Pechino (AsiaNews) – Le autorità sanitarie cinesi hanno imposto una quarantena di 9 giorni ai circa 30mila residenti dell’antica città di Yumen – nella provincia nordoccidentale del Gansu – dopo che un abitante è morto di peste polmonare. L’area è del tutto isolata dal resto del Paese: il rischio è quello di un contagio per via aerobica che si dimostrerebbe devastante. Dal 2002 a oggi, l’Organizzazione mondiale della sanità ha registrato in tutto il mondo 7 epidemie di peste polmonare, e dal 1998 a oggi sono stati in totale 24mila i decessi: il 98% dei casi si è verificato in Africa.
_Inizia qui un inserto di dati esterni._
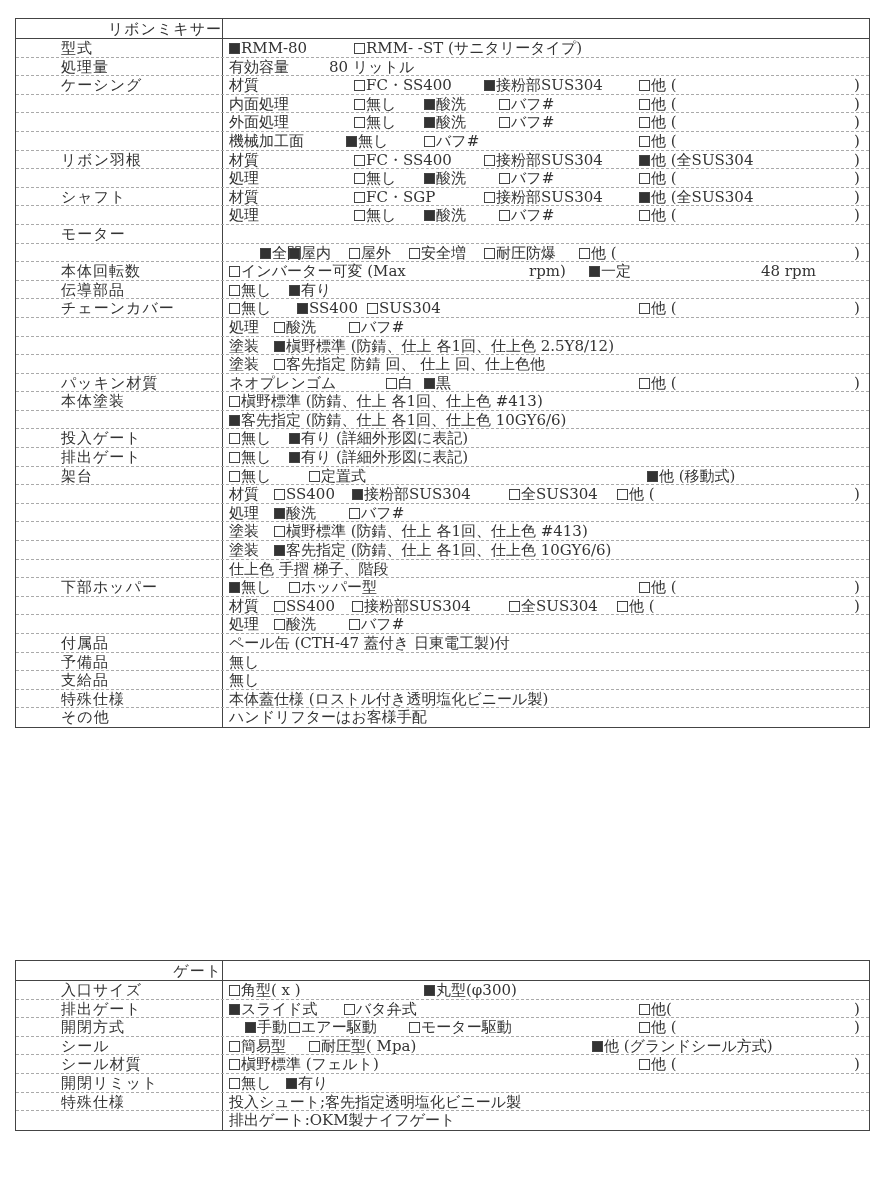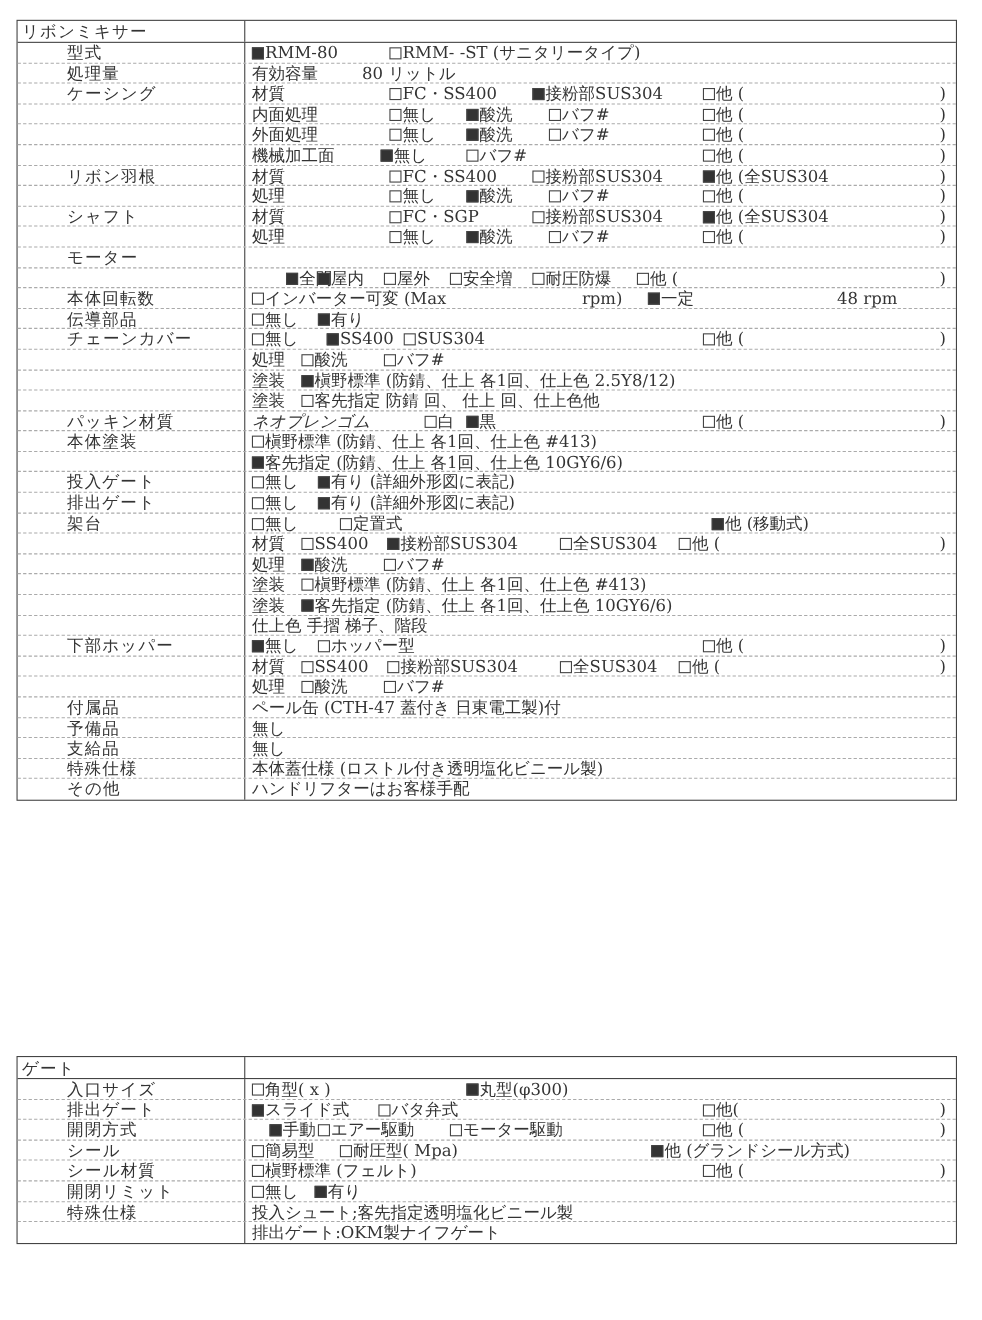--- a/index.html
+++ b/index.html
@@ -21,21 +21,21 @@
   }
   .tbl .row:last-child { border-bottom: none; }
   .tbl .row.header { border-bottom: 1.5px solid #444; height: 20px; line-height: 20px; }
   .lbl {
     width: 207px; flex: none; box-sizing: border-box;
     border-right: 1.5px solid #444;
     padding-left: 45px;
     white-space: nowrap; overflow: hidden;
     letter-spacing: 1px;
   }
-  .row.header .lbl { padding-left: 4px; }
+  .row.header .lbl { padding-left: 4px; text-align: right; }
   .val {
     flex: 1; padding-left: 6px; white-space: nowrap; overflow: hidden;
     position: relative;
   }
   .val .seg { position: absolute; top: 0; white-space: nowrap; }
   .cb {
     display: inline-block; width: 11px; height: 11px;
     border: 1px solid #444; box-sizing: border-box;
     vertical-align: -1px; margin-right: 1px;
   }
@@ -206,21 +206,21 @@
     <div class="row">
       <div class="lbl"></div>
       <div class="val">
         <span class="seg" style="left: 6px;"><span>塗装</span></span>
         <span class="seg" style="left: 51px;"><span class="cb"></span><span>客先指定 防錆  回、 仕上  回、仕上色他</span></span>
       </div>
     </div>
     <div class="row">
       <div class="lbl">パッキン材質</div>
       <div class="val">
-        <span class="seg" style="left: 6px; font-style: italic;"><span>ネオプレンゴム</span></span>
+        <span class="seg" style="left: 6px;"><span>ネオプレンゴム</span></span>
         <span class="seg" style="left: 163px;"><span class="cb"></span><span>白</span></span>
         <span class="seg" style="left: 201px;"><span class="cb on"></span><span>黒</span></span>
         <span class="seg" style="left: 416px;"><span class="cb"></span><span>他 (</span></span>
         <span class="seg" style="left: 631px;"><span>)</span></span>
       </div>
     </div>
     <div class="row">
       <div class="lbl">本体塗装</div>
       <div class="val">
         <span class="seg" style="left: 6px;"><span class="cb"></span><span>槇野標準 (防錆、仕上 各1回、仕上色 #413)</span></span>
La peste polmonare può trasmettersi in due modi: il primo è con l’inalazione dei batteri attraverso i canali respiratori; il secondo è attraverso il contatto con un elemento già in setticemia che contenga il batterio della peste. Spesso, soprattutto nei casi registrati in Cina, il contagio deriva dall’aver mangiato animali selvatici o averli scuoiati senza le dovute precauzioni. Dai circa 10 casi registrati nel Paese negli anni ’80 del secolo scorso si è arrivati a circa 100 casi nel 1996 e a più di 250 negli anni 2000.
La malattia si manifesta con una semplice tosse, che presto inizia a presentare tracce di sangue; dopo arriva febbre, mal di testa, debolezza e mancanza di respiro. Se non viene trattata, la peste polmonare uccide in 36 ore. Dei tre ceppi della peste, questo è l’unico che può trasmettersi da uomo a uomo.
Nel caso di Yumen, un uomo di 38 anni lo scorso 16 luglio avrebbe scuoiato una marmotta morta per nutrire il suo cane: in serata ha presentato i primi sintomi ed è stato portato all’ospedale del popolo, ma dopo due giorni è morto. Subito dopo aver diagnosticato la malattia, le autorità hanno imposto la quarantena: questa finisce domani, ma gli esperti e i patologi sono ancora al lavoro su 151 persone considerate più a rischio per la vicinanza con la vittima, che probabilmente rimarranno reclusi ancora per una settimana.